_Problem requirements:_ Pictures don't belong in the copy; print all the records exactly.
------------------------------
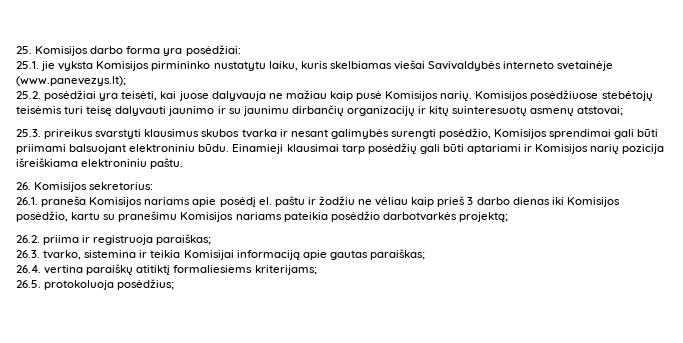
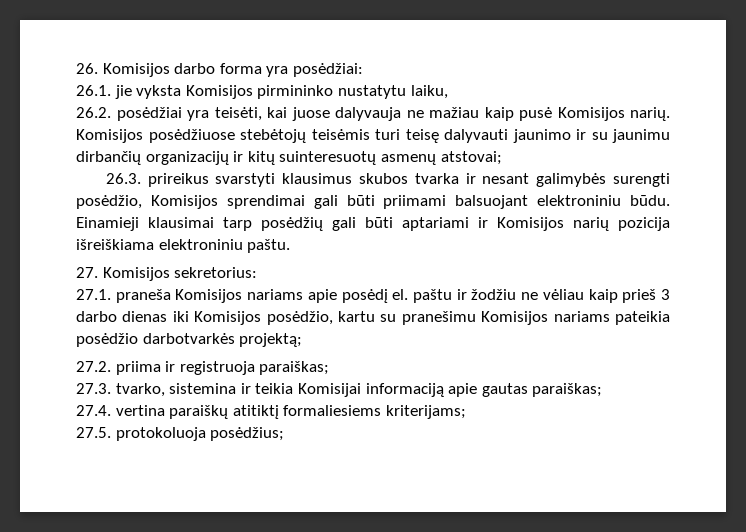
- 25. Komisijos darbo forma yra posėdžiai:
+ 26. Komisijos darbo forma yra posėdžiai:
- 25.1. jie vyksta Komisijos pirmininko nustatytu laiku, kuris skelbiamas viešai Savivaldybės interneto svetainėje (www.panevezys.lt);
- 25.2. posėdžiai yra teisėti, kai juose dalyvauja ne mažiau kaip pusė Komisijos narių.
+ 26.1. jie vyksta Komisijos pirmininko nustatytu laiku,
+ 26.2. posėdžiai yra teisėti, kai juose dalyvauja ne mažiau kaip pusė Komisijos narių.
- 25.3. prireikus svarstyti klausimus skubos tvarka ir nesant galimybės surengti posėdžio, Komisijos sprendimai gali būti priimami balsuojant elektroniniu būdu.
+ 26.3. prireikus svarstyti klausimus skubos tvarka ir nesant galimybės surengti posėdžio, Komisijos sprendimai gali būti priimami balsuojant elektroniniu būdu.
- 26. Komisijos sekretorius:
+ 27. Komisijos sekretorius:
- 26.1. praneša Komisijos nariams apie posėdį el. paštu ir žodžiu ne vėliau kaip prieš 3 darbo dienas iki Komisijos posėdžio, kartu su pranešimu Komisijos nariams pateikia posėdžio darbotvarkės projektą;
+ 27.1. praneša Komisijos nariams apie posėdį el. paštu ir žodžiu ne vėliau kaip prieš 3 darbo dienas iki Komisijos posėdžio, kartu su pranešimu Komisijos nariams pateikia posėdžio darbotvarkės projektą;
- 26.2. priima ir registruoja paraiškas;
+ 27.2. priima ir registruoja paraiškas;
- 26.3. tvarko, sistemina ir teikia Komisijai informaciją apie gautas paraiškas;
+ 27.3. tvarko, sistemina ir teikia Komisijai informaciją apie gautas paraiškas;
- 26.4. vertina paraiškų atitiktį formaliesiems kriterijams;
+ 27.4. vertina paraiškų atitiktį formaliesiems kriterijams;
- 26.5. protokoluoja posėdžius;
+ 27.5. protokoluoja posėdžius;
------------------------------
_Result:_
- 25. Komisijos darbo forma yra posėdžiai:
+ 26. Komisijos darbo forma yra posėdžiai:
- 25.1. jie vyksta Komisijos pirmininko nustatytu laiku, kuris skelbiamas viešai Savivaldybės interneto svetainėje (www.panevezys.lt);
- 25.2. posėdžiai yra teisėti, kai juose dalyvauja ne mažiau kaip pusė Komisijos narių.
+ 26.1. jie vyksta Komisijos pirmininko nustatytu laiku,
+ 26.2. posėdžiai yra teisėti, kai juose dalyvauja ne mažiau kaip pusė Komisijos narių.
- 25.3. prireikus svarstyti klausimus skubos tvarka ir nesant galimybės surengti posėdžio, Komisijos sprendimai gali būti priimami balsuojant elektroniniu būdu.
+ 26.3. prireikus svarstyti klausimus skubos tvarka ir nesant galimybės surengti posėdžio, Komisijos sprendimai gali būti priimami balsuojant elektroniniu būdu.
- 26. Komisijos sekretorius:
+ 27. Komisijos sekretorius:
- 26.1. praneša Komisijos nariams apie posėdį el. paštu ir žodžiu ne vėliau kaip prieš 3 darbo dienas iki Komisijos posėdžio, kartu su pranešimu Komisijos nariams pateikia posėdžio darbotvarkės projektą;
+ 27.1. praneša Komisijos nariams apie posėdį el. paštu ir žodžiu ne vėliau kaip prieš 3 darbo dienas iki Komisijos posėdžio, kartu su pranešimu Komisijos nariams pateikia posėdžio darbotvarkės projektą;
- 26.2. priima ir registruoja paraiškas;
+ 27.2. priima ir registruoja paraiškas;
- 26.3. tvarko, sistemina ir teikia Komisijai informaciją apie gautas paraiškas;
+ 27.3. tvarko, sistemina ir teikia Komisijai informaciją apie gautas paraiškas;
- 26.4. vertina paraiškų atitiktį formaliesiems kriterijams;
+ 27.4. vertina paraiškų atitiktį formaliesiems kriterijams;
- 26.5. protokoluoja posėdžius;
+ 27.5. protokoluoja posėdžius;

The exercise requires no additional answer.